## YOUR ASSIGNMENT:
A faithful, complete copy of the entries below is required, with images removed.

## INPUT DATA:
——————————

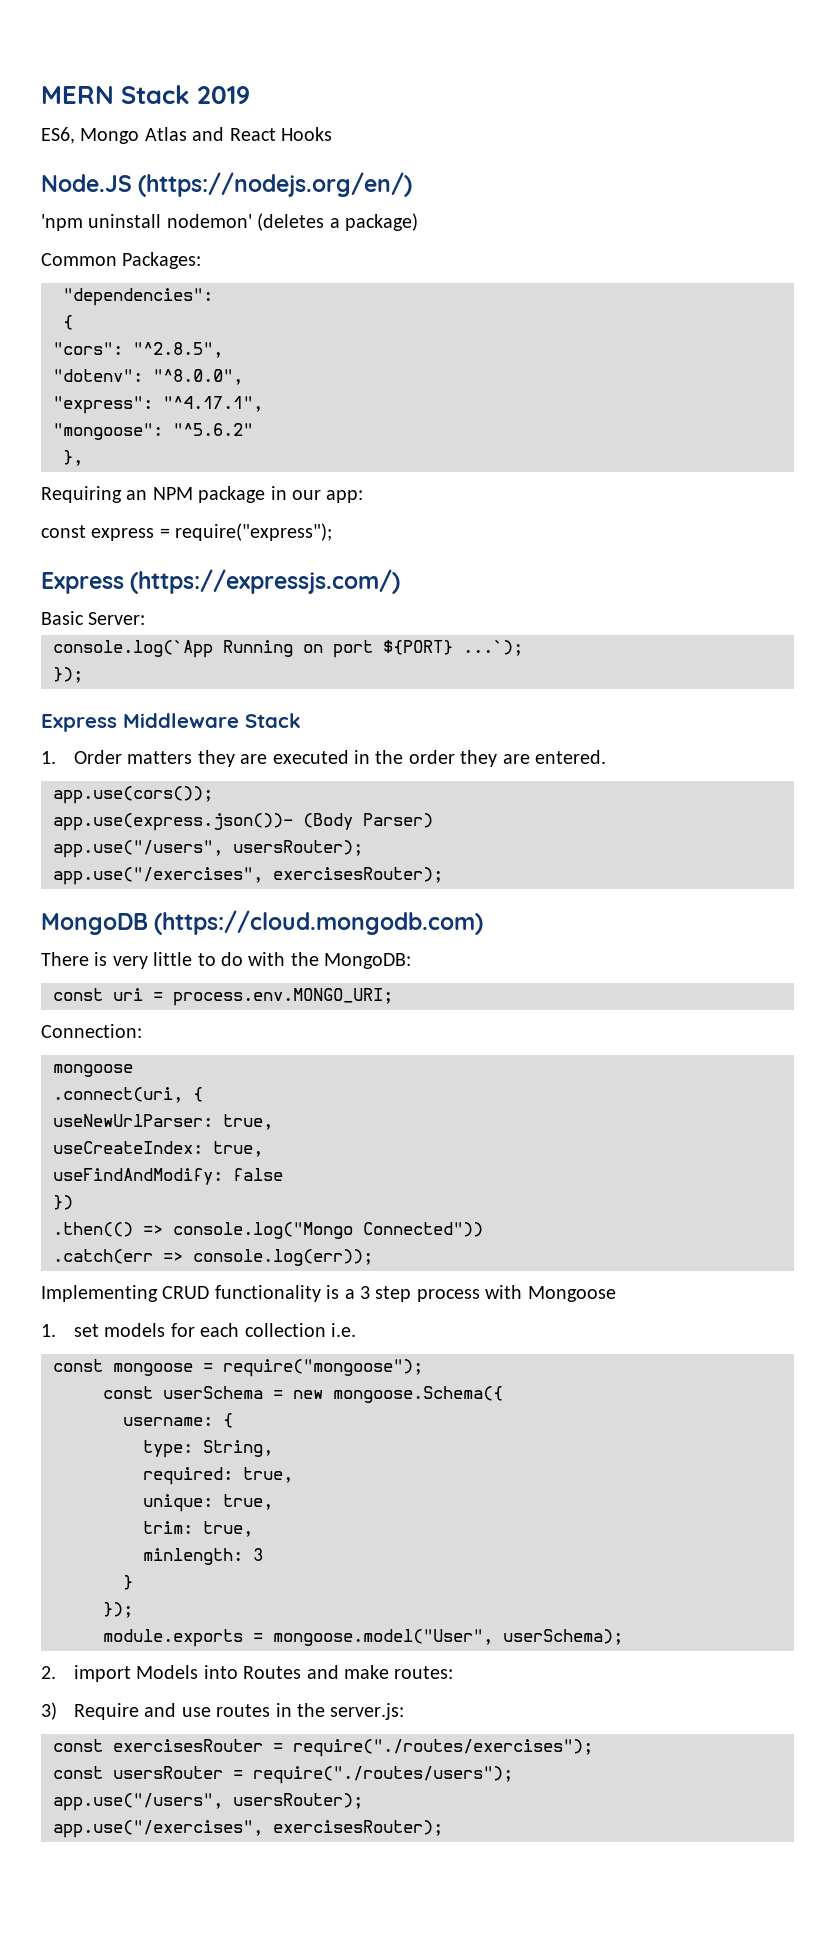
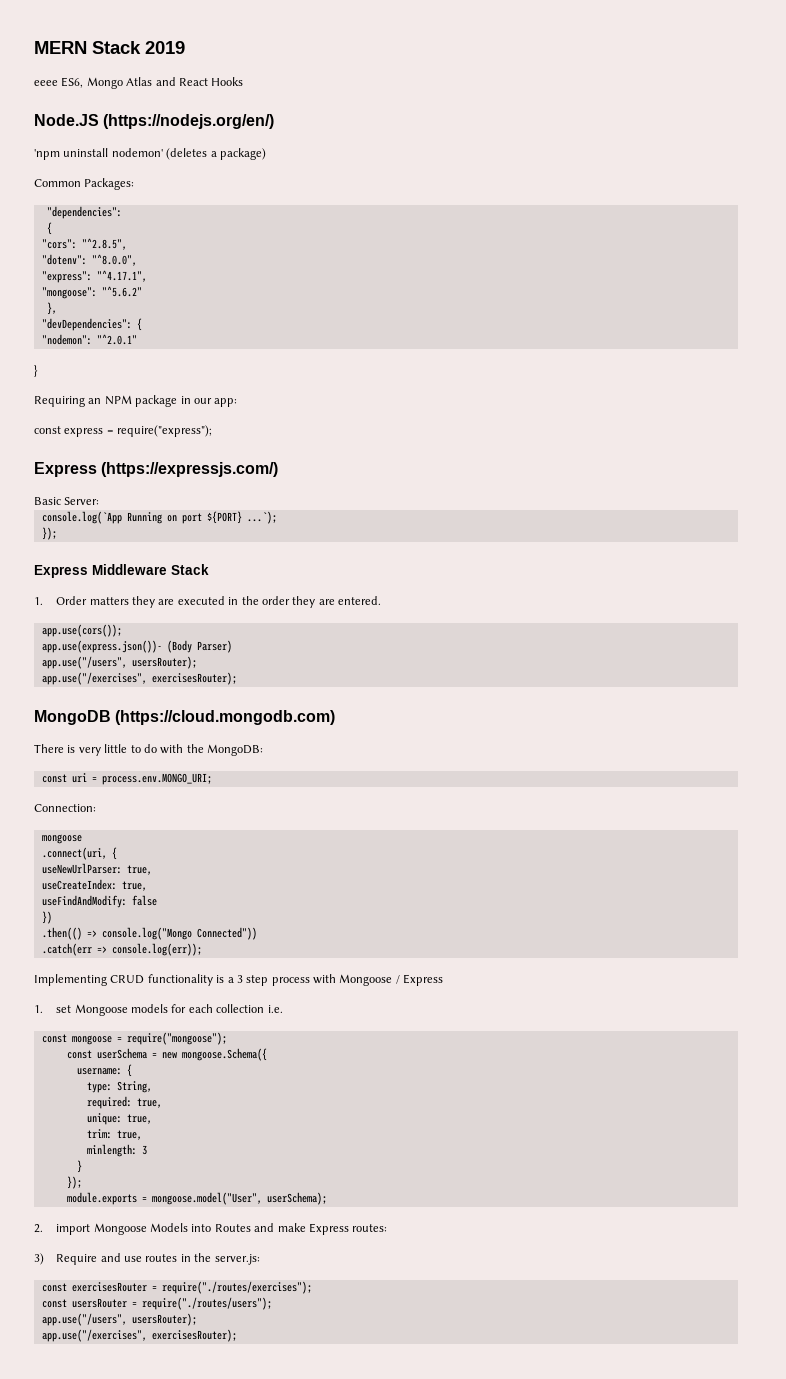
- ES6, Mongo Atlas and React Hooks
+ eeee ES6, Mongo Atlas and React Hooks
+ "devDependencies": {
+ "nodemon": "^2.0.1"
+ }
- Implementing CRUD functionality is a 3 step process with Mongoose
+ Implementing CRUD functionality is a 3 step process with Mongoose / Express
- 1. set models for each collection i.e.
+ 1. set Mongoose models for each collection i.e.
- 2. import Models into Routes and make routes:
+ 2. import Mongoose Models into Routes and make Express routes:

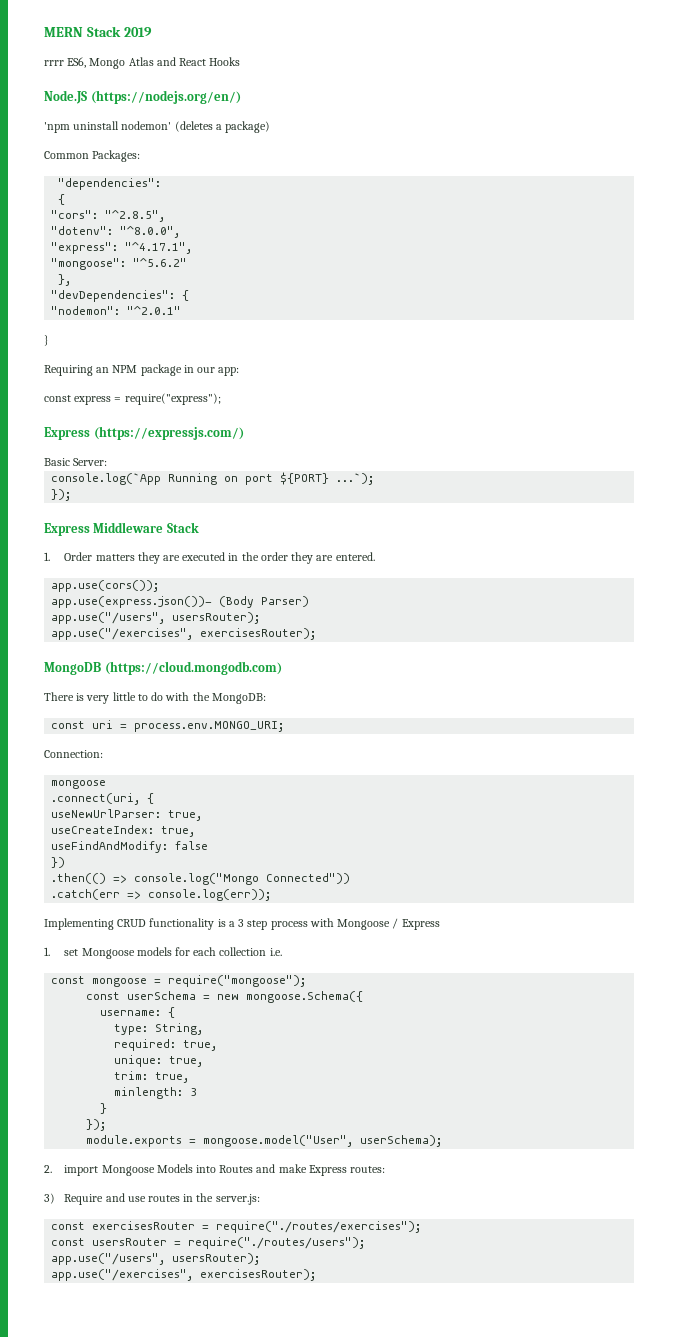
- eeee ES6, Mongo Atlas and React Hooks
+ rrrr ES6, Mongo Atlas and React Hooks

——————————

## ANSWER BELOW:
- ES6, Mongo Atlas and React Hooks
+ eeee ES6, Mongo Atlas and React Hooks
+ "devDependencies": {
+ "nodemon": "^2.0.1"
+ }
- Implementing CRUD functionality is a 3 step process with Mongoose
+ Implementing CRUD functionality is a 3 step process with Mongoose / Express
- 1. set models for each collection i.e.
+ 1. set Mongoose models for each collection i.e.
- 2. import Models into Routes and make routes:
+ 2. import Mongoose Models into Routes and make Express routes:

- eeee ES6, Mongo Atlas and React Hooks
+ rrrr ES6, Mongo Atlas and React Hooks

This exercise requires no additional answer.